Currently only setting tracer spans in 2 resolver defs,
and only for votes (1 of 2 defs) and create_vote (1 of 3 defs).
Not sure we need to also observe the related core api defs, as
the data returned is very similar, and the resolver defs 'wrap'
the related core api defs.
@jinjagit
Copy link
Member Author

jinjagit commented Mar 17, 2021

It'd be great to get some feedback on this idea / approach. Some questions that cross my mind:

  1. Should such a generic approach have its own module (here, I created LV/tracers module), or better to add defs to application.ex, for example?
  2. Better to unpack the vars field into constituent key-value pairs? We can still filter by key or value on Honeycomb without doing this.
  3. Should we ignore (not observe) sensitive vars (e.g. emails)?

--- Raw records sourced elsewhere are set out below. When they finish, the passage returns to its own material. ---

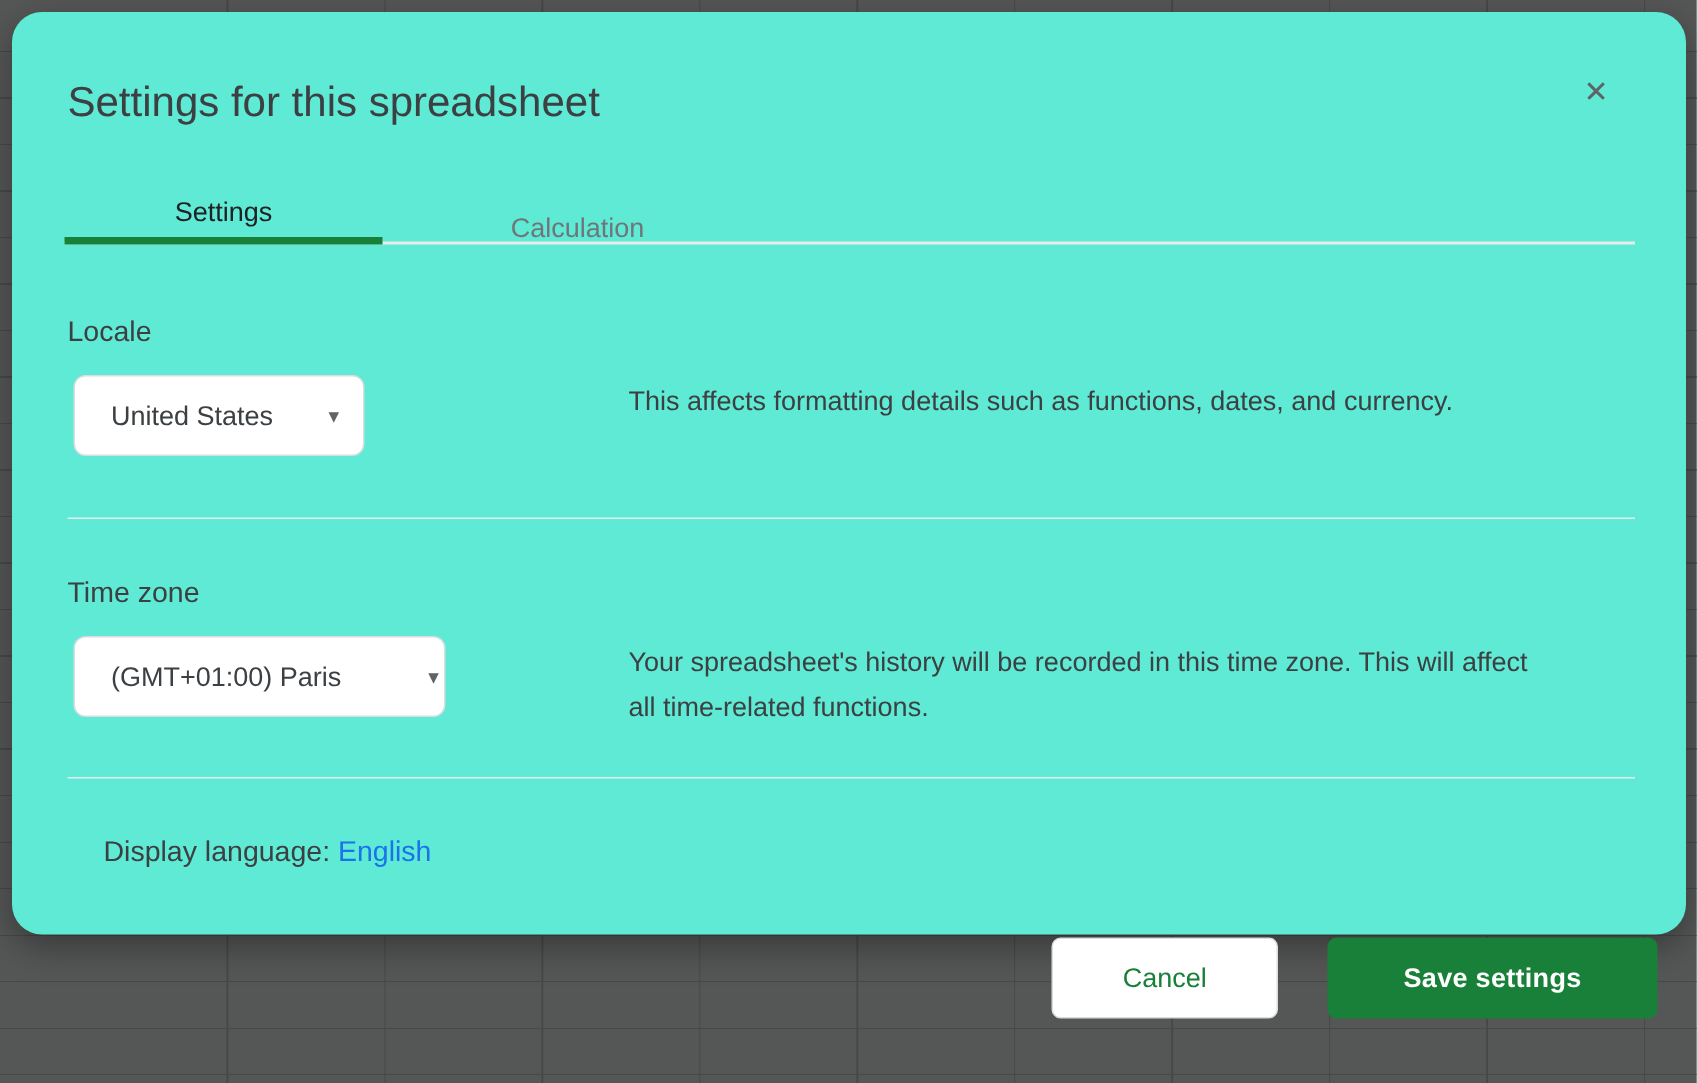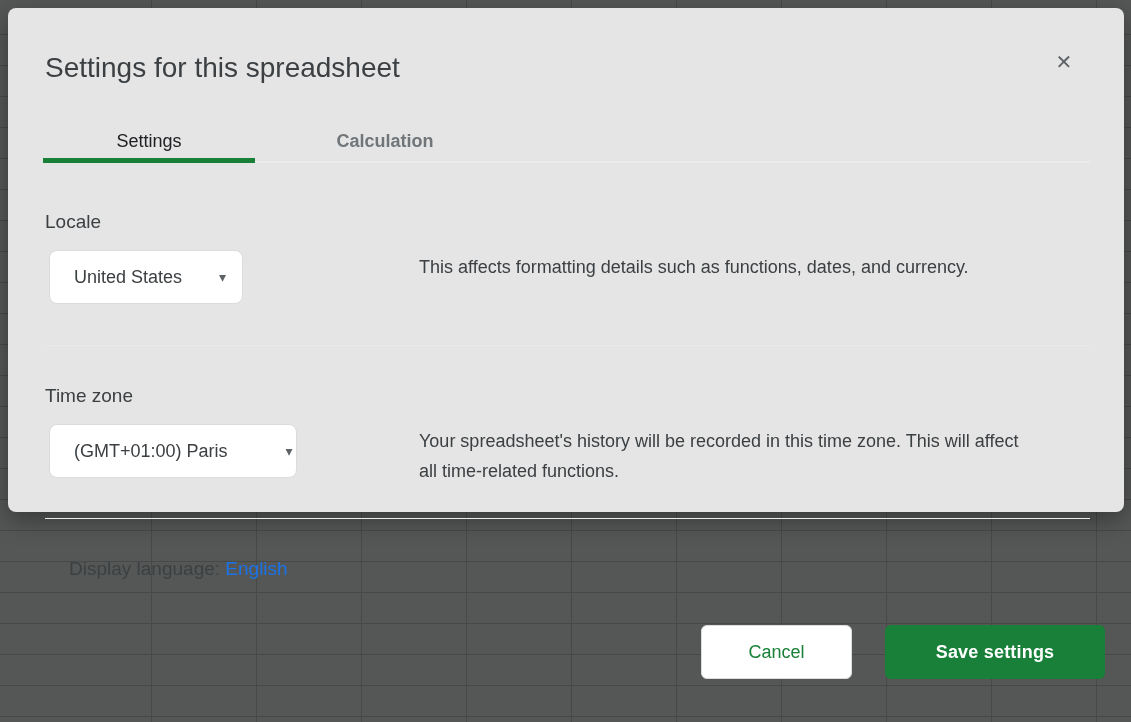--- a/index.html
+++ b/index.html
@@ -17,8 +17,8 @@
     background-position:47px 0, 0 4px;
   }
   .dialog{
-    position:absolute;left:8px;top:8px;width:1116px;height:504px;
-    background:#e5e5e5;border-radius:8px;
+    position:absolute;left:8px;top:8px;width:1116px;height:615px;
+    background:#5eead4;border-radius:20px;
     box-shadow:0 8px 24px rgba(0,0,0,.35);
   }
   .title{

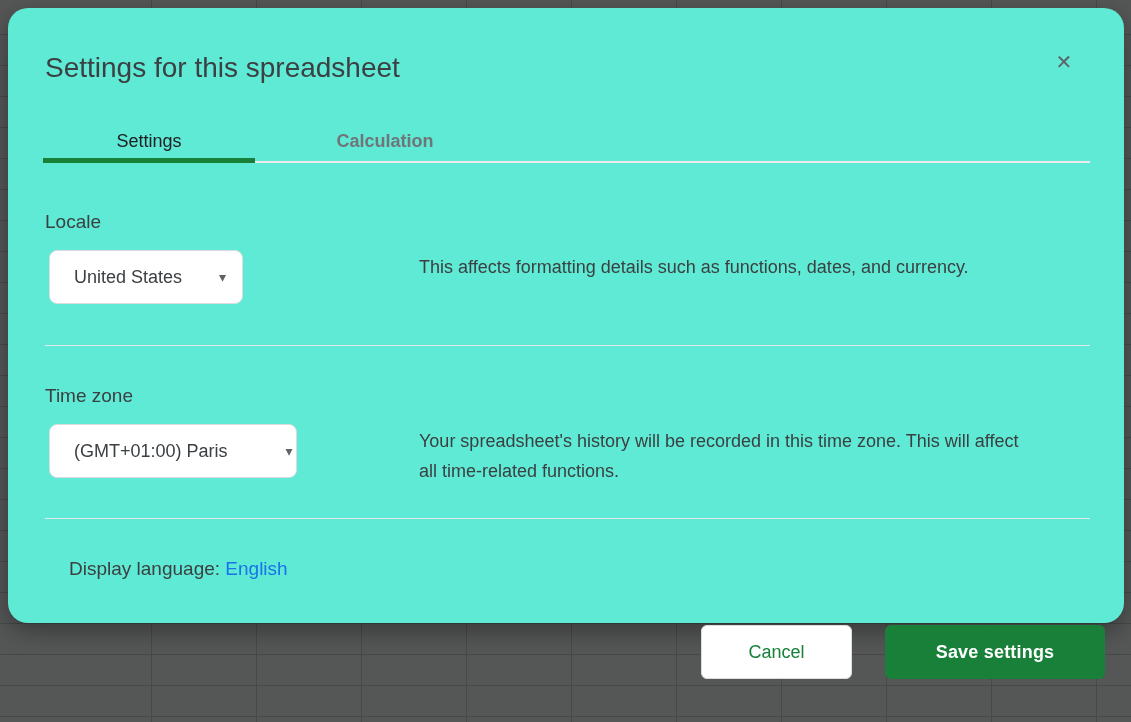--- a/index.html
+++ b/index.html
@@ -43,7 +43,7 @@
     font-family:inherit;
   }
   .tab-general{width:212px;color:#202124;font-weight:500;}
-  .tab-calculation{width:260px;color:#70757a;font-weight:700;}
+  .tab-calculation{width:260px;color:#70757a;font-weight:400;align-items:flex-end;}
   .tab-indicator{
     position:absolute;left:35px;top:150px;width:212px;height:5px;background:#188038;
   }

Or do we consider Honeycomb (and communication with it) secure?
  4. Any way to abstract to a higher level the Tracer.with_span "span_name" do ... end block that I am using to wrap whatever code we wish to observe? Conceptually, this seems a bit tricky, since the block wraps the content in specific defs we wish to pull def-specific (and request_specific) data from.

@jinjagit
Copy link
Member Author

jinjagit commented Mar 17, 2021

I'm also starting to think that we should also be observing the :ok or :error result from the resolver defs that include these.

@jinjagit jinjagit requested a review from oliverbarnes March 17, 2021 16:17
@oliverbarnes
Copy link
Member

It's hard to tell what the PR is about from the title, and it's the second time we have this one. Would you please make it more descriptive? See how I edited this one (last update, towards the bottom): #211

@jinjagit jinjagit changed the title Add opentelemetry Set general tracer span attributes in separate module. Mar 17, 2021
@jinjagit
Copy link
Member Author

It's hard to tell what the PR is about from the title, and it's the second time we have this one. Would you please make it more descriptive? See how I edited this one (last update, towards the bottom): #211

Yes, sorry. I didn't check the title, and assumed it reflected the commit, forgetting there are 2 commits here. Changed now.

@oliverbarnes
Copy link
Member

much better 👏 thanks :)

@davefrey
Copy link
Member

As a noob reading this PR: I like extracting the tracer details so the functions read better 👍.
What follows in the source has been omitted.